A short how to guide for modifying your mortgage.
1
What is a loan modification?
It is when the lender (Bank) and borrower (Homeowner) enter into a new agreement that replaces or modifies the original agreement. For example the Bank may allow you to defer 3 months worth of payments without penalty or any negative information being placed on your credit report.
2
What is modified?
There are several components to a loan.
• The Rate, or Interest which is usually a percent (APR)
• The Term which is a number of months or years
• The Principle which is the total owed
• The Payment which is the amount you must pay each month
• Penalties – Some loans have early repayment fees.
• Costs – These are the “fees” that are charged to get or modify the loan
• First payment due date
All of these may be modified but this is uncommon. Usually a Bank will allow a customer to modify what is reasonable based on their unique situation. I will give some examples.

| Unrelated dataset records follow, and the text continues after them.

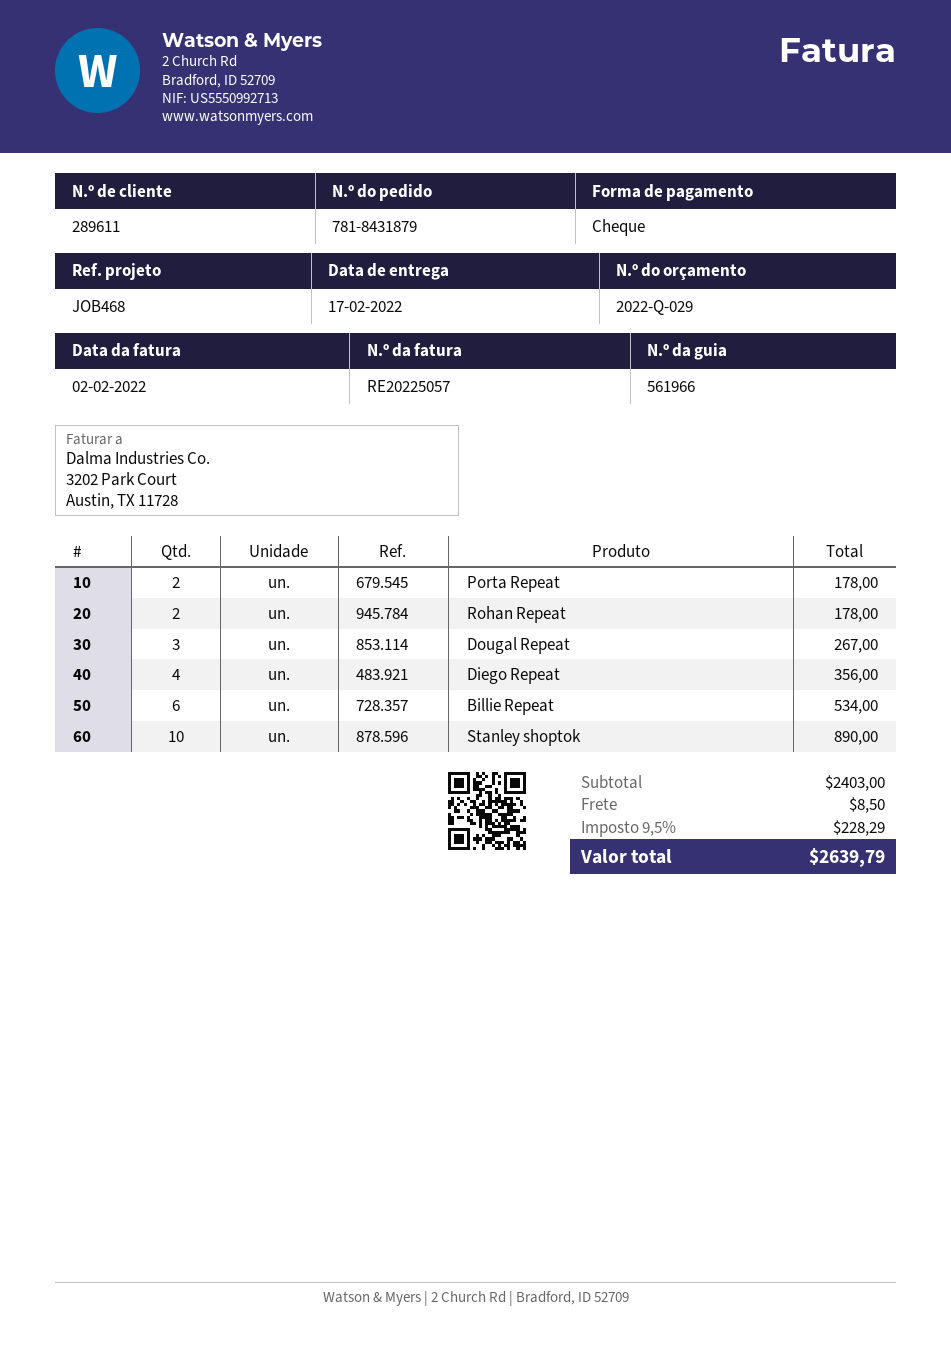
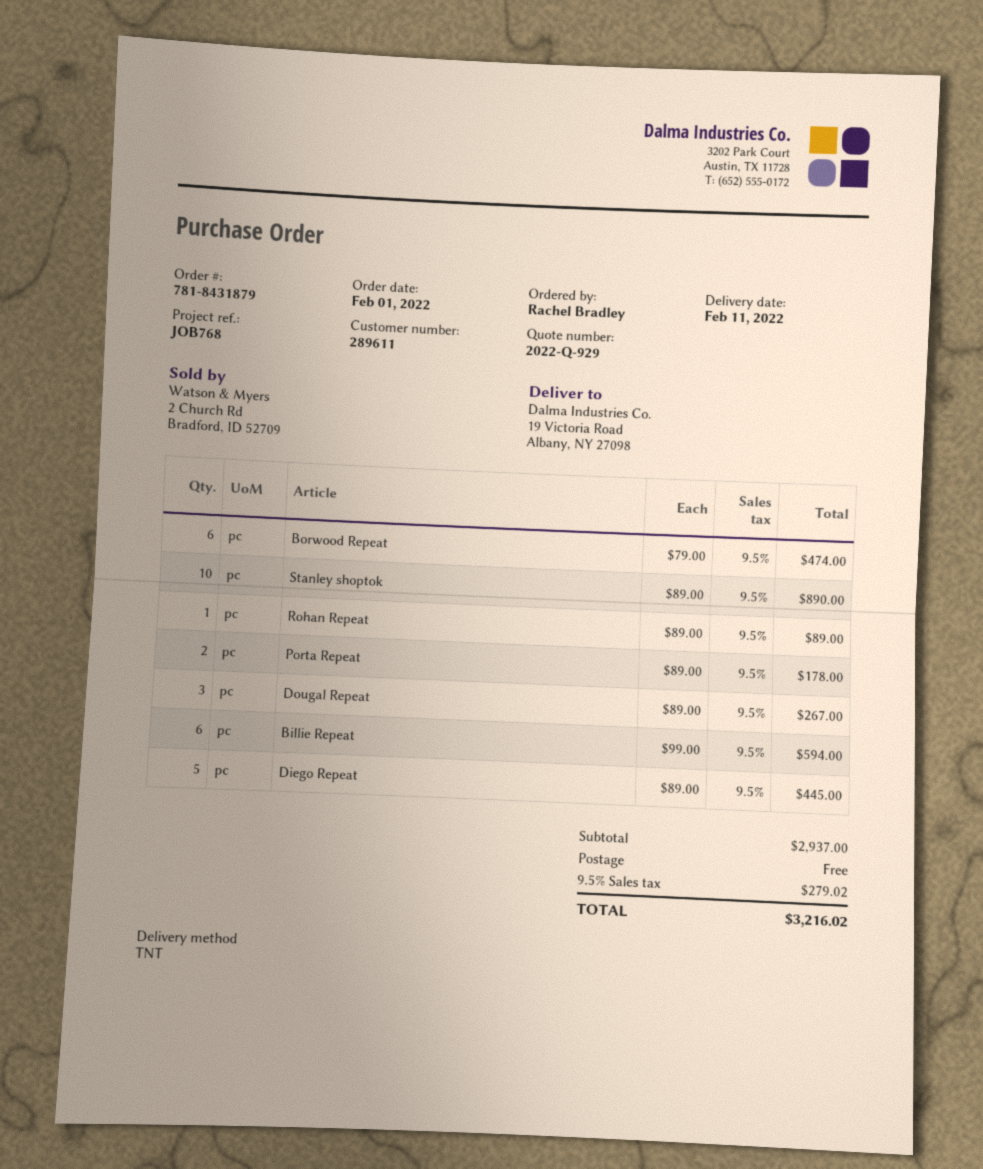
quote number: 2022-Q-029 -> 2022-Q-929
delivery date: 2022-02-17 -> 2022-02-11
reference: JOB468 -> JOB768
Rohan Repeat: 2 for 178.00 -> 1 for 89.00
Diego Repeat: 4 for 356.00 -> 5 for 445.00
Billie Repeat: 6 for 534.00 -> 6 for 594.00
Borwood Repeat: none -> 6 for 474.00
subtotal: 2403.00 -> 2937.00
shipping: 8.50 -> 0.00
tax: 9.5% = 228.29 -> 9.5% = 279.02
total: 2639.79 -> 3216.02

Example) If you currently pay $1,500 per month Principle and Interest (PI), and your income decreases by 30% due to a temporary condition such as illness. The bank may allow you to pay $1,000 for the next 12 months until you are able to “recover.”
3
Who can do it?
You - IF IT IS YOUR LOAN - but it does take skill. If you found a “Loan Mod” business make sure they are legal. This is the biggest scam currently in Florida and numerous other states! As a rule all attorneys can perform the loan modification. In many states Mortgage Brokers can do them. In some states Real Estate Brokers are allowed. As a good rule – If the number you call is a cell phone, no website exists or a new website, the BBB has no information, you cannot Google anything about the company, you saw the ad on the side of the road on a 1x3 handmade sign, you are made promises that seem too good…MOVE ON! In many states such as Florida only $150 can be collected upfront by an agency, however, attorneys are exempt due to trust accounting regulations and other rules.
4
How is it done?
The procedure is started by contacting the “loss mitigation” or “workout department” or “loan modification” department of your bank. They may have forms to complete or instruct you to begin the process online.
You will need many documents:
• Hardship Letter stating why you need this
• Pay stubs or documentation of income
• A qualified opinion of price – Appraisal, BPO, CMA, Etc. If you have no clue what these are you need to do more homework or seek a professional.
• A request for what you want modified
• Condition or pictures of the house (If it helps)
• Documentation of changes in the neighborhood
• Crime rates (If it helps)
• Credit score knowledge – Do you still have good credit – if not why?
• Copies of your last statements (1, 2nd mortgage if applicable)
• Proof that it is you - Drivers license etc.
• Proper phone numbers to call and initiate the process
• Some documents they may request you complete online, print and send.
AND … REALISTIC EXPECTATIONS
5
Pitfalls
Things to avoid:
• Long excuses or unnecessary details of your colonoscopy or illness
• Trying to be their friend – Just give the basics details of what you need
• Sending in documents one a time – be organized!
• Unrealistic offers – Don’t waste their time
• Blaming them or being angry that they cannot “give more”
We have performed many loan modifications and always tell our clients two things
1. Be Realistic
2. There are no guarantees that we can get exactly what you want – This is an agreement that they (Bank) must feel needs changed or they will not do it. Put yourself in their shoes for a second. If your credit card company called you and asked that you pay an additional 10% interest on your balance because they spent too much money or did not budget properly would you just say, “sure that sounds great!” Of course not! Don’t expect this to be easy if you do it on your own.